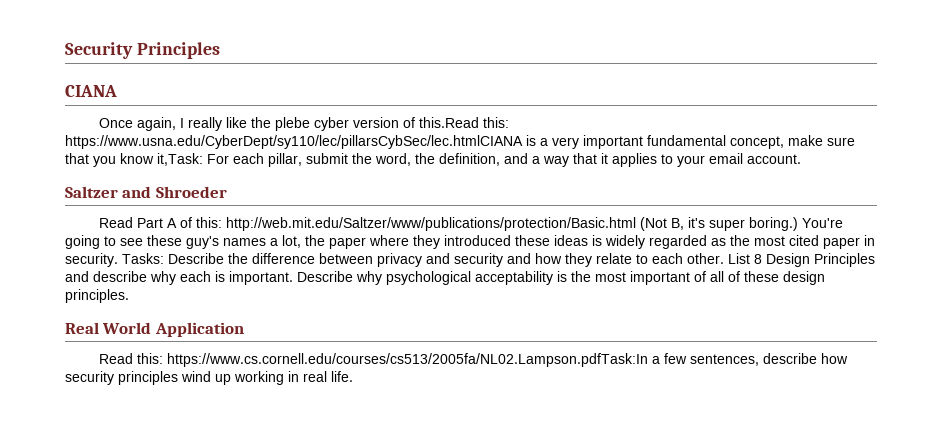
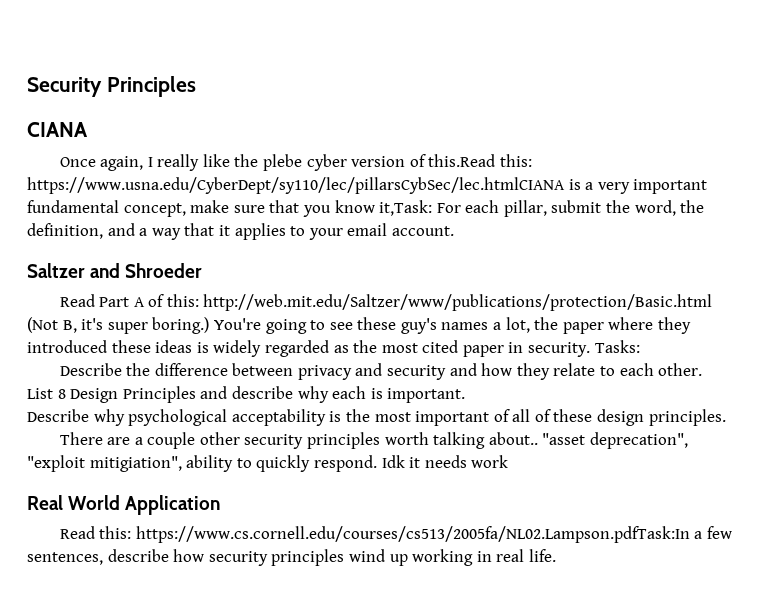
(164, 258) none -> (640, 346) //
(724, 258) none -> (703, 369) //
(293, 278) none -> (466, 395) //
(129, 296) none -> [59,432,688,449] [27,455,509,472] // There are a couple other security principles worth talking about.. "asset deprecation", "exploit mitigiation", ability to quickly respond. Idk it needs work

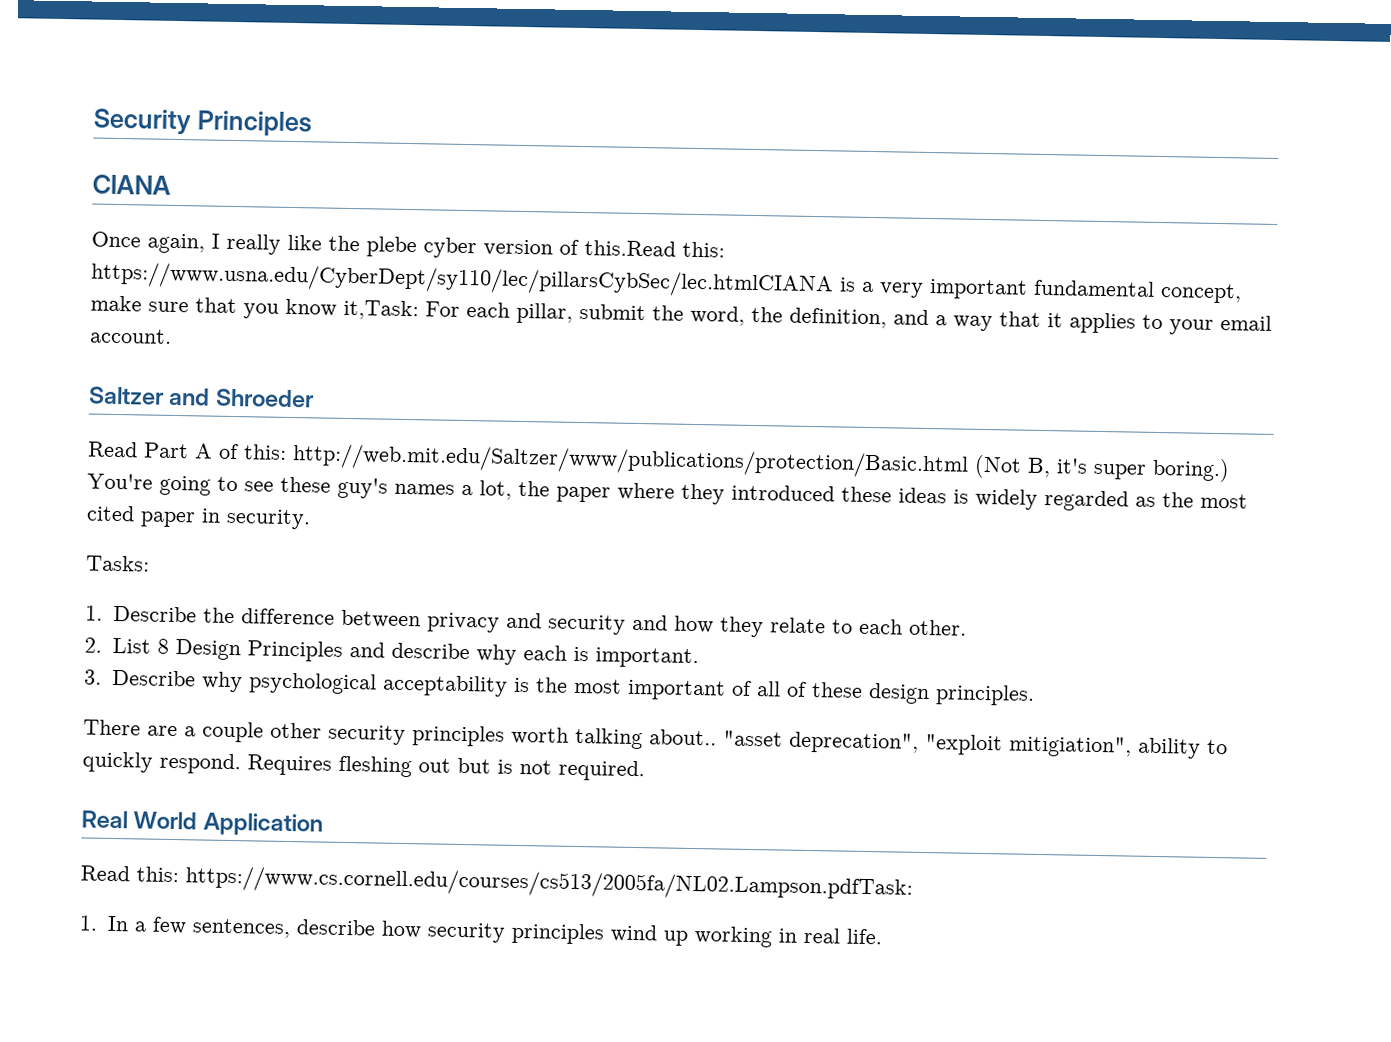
(591, 349) none -> (311, 519) //
(640, 346) none -> [85,605,103,621] 1.
(703, 369) none -> [84,637,102,653] 2.
(466, 395) none -> [84,669,102,685] 3.
[381,455,509,468] Idk it needs work -> [247,754,645,782] Requires fleshing out but is not required.
[135,526,690,543] https://www.cs.cornell.edu/courses/cs513/2005fa/NL02.Lampson.pdfTask:In -> [185,865,913,902] [79,915,129,932] https://www.cs.cornell.edu/courses/cs513/2005fa/NL02.Lampson.pdfTask: // 1. In

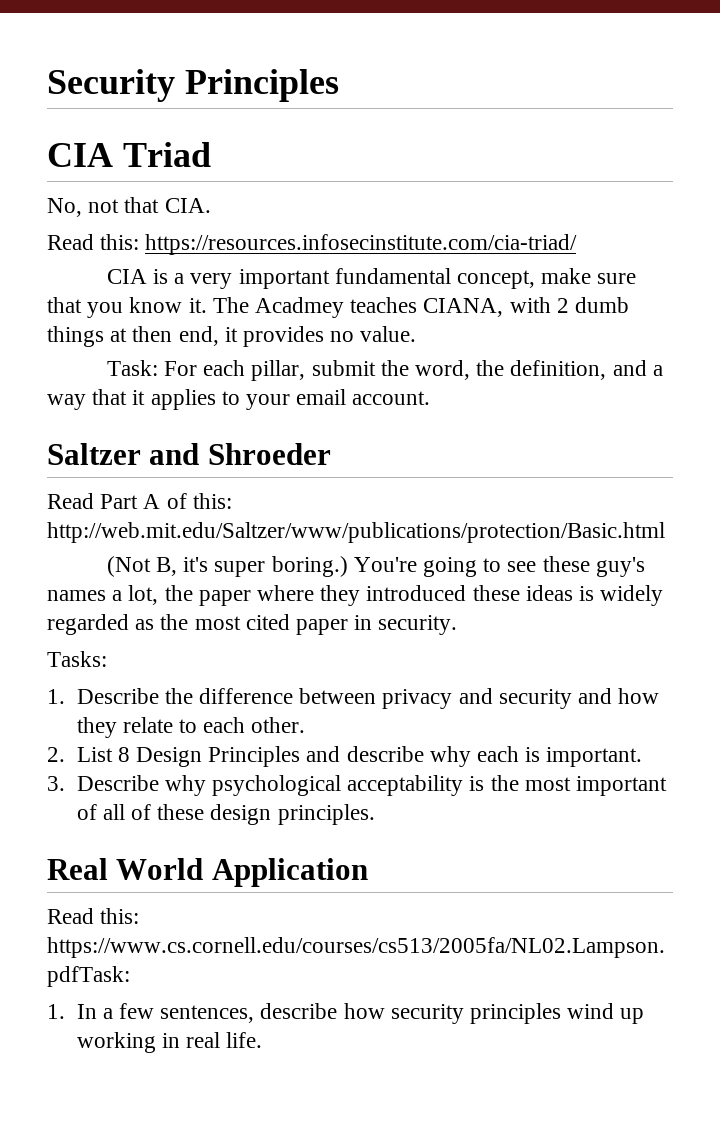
[92,174,171,195] [91,231,725,259] [90,261,834,299] CIANA // Once again, I really like the plebe cyber version of this.Read this: https://www.usna.edu/CyberDept/sy110/lec/pillarsCybSec/lec.htmlCIANA -> [47,142,211,167] [47,197,211,217] [47,234,578,255] [106,269,147,284] CIA Triad // No, not that CIA. // Read this: https://resources.infosecinstitute.com/cia-triad/ // CIA
[343,299,419,321] it,Task: -> [188,297,630,318] [47,326,417,347] [106,360,158,376] it. The Acadmey teaches CIANA, with 2 dumb things at then end, it provides no value. // Task:
(969, 461) none -> (665, 532) //
[83,719,1228,759] [82,751,645,782] // There are a couple other security principles worth talking about.. "asset deprecation", "exploit mitigiation", ability to quickly respond. Requires fleshing out but is not required. -> (375, 814) none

THE TASK »
Copy out the listing above exactly, and keep the pictures out of it.

RESPONSE »
(164, 258) none -> (640, 346) //
(724, 258) none -> (703, 369) //
(293, 278) none -> (466, 395) //
(129, 296) none -> [59,432,688,449] [27,455,509,472] // There are a couple other security principles worth talking about.. "asset deprecation", "exploit mitigiation", ability to quickly respond. Idk it needs work

(591, 349) none -> (311, 519) //
(640, 346) none -> [85,605,103,621] 1.
(703, 369) none -> [84,637,102,653] 2.
(466, 395) none -> [84,669,102,685] 3.
[381,455,509,468] Idk it needs work -> [247,754,645,782] Requires fleshing out but is not required.
[135,526,690,543] https://www.cs.cornell.edu/courses/cs513/2005fa/NL02.Lampson.pdfTask:In -> [185,865,913,902] [79,915,129,932] https://www.cs.cornell.edu/courses/cs513/2005fa/NL02.Lampson.pdfTask: // 1. In

[92,174,171,195] [91,231,725,259] [90,261,834,299] CIANA // Once again, I really like the plebe cyber version of this.Read this: https://www.usna.edu/CyberDept/sy110/lec/pillarsCybSec/lec.htmlCIANA -> [47,142,211,167] [47,197,211,217] [47,234,578,255] [106,269,147,284] CIA Triad // No, not that CIA. // Read this: https://resources.infosecinstitute.com/cia-triad/ // CIA
[343,299,419,321] it,Task: -> [188,297,630,318] [47,326,417,347] [106,360,158,376] it. The Acadmey teaches CIANA, with 2 dumb things at then end, it provides no value. // Task:
(969, 461) none -> (665, 532) //
[83,719,1228,759] [82,751,645,782] // There are a couple other security principles worth talking about.. "asset deprecation", "exploit mitigiation", ability to quickly respond. Requires fleshing out but is not required. -> (375, 814) none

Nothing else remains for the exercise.